Aim of the exercise -
Search each line below for the word "vscode" and list those that contain it.

Supplied material -
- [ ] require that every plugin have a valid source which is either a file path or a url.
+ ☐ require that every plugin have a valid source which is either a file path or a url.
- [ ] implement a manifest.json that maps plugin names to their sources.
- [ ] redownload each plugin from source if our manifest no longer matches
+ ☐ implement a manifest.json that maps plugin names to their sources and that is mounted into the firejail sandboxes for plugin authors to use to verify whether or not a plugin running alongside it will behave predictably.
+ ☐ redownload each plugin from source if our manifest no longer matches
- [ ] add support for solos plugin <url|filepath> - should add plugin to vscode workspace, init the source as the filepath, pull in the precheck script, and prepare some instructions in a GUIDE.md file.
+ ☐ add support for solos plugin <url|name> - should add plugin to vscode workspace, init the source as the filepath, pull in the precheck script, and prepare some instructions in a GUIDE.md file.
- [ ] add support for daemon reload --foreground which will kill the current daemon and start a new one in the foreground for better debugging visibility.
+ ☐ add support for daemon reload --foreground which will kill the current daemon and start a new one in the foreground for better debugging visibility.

* * *

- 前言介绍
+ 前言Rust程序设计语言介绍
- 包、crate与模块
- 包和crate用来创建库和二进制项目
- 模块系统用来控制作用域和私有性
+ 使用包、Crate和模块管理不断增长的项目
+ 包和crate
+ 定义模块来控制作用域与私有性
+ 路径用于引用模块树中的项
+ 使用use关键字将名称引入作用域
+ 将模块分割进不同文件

Solution to this task -
- [ ] add support for solos plugin <url|filepath> - should add plugin to vscode workspace, init the source as the filepath, pull in the precheck script, and prepare some instructions in a GUIDE.md file.
+ ☐ add support for solos plugin <url|name> - should add plugin to vscode workspace, init the source as the filepath, pull in the precheck script, and prepare some instructions in a GUIDE.md file.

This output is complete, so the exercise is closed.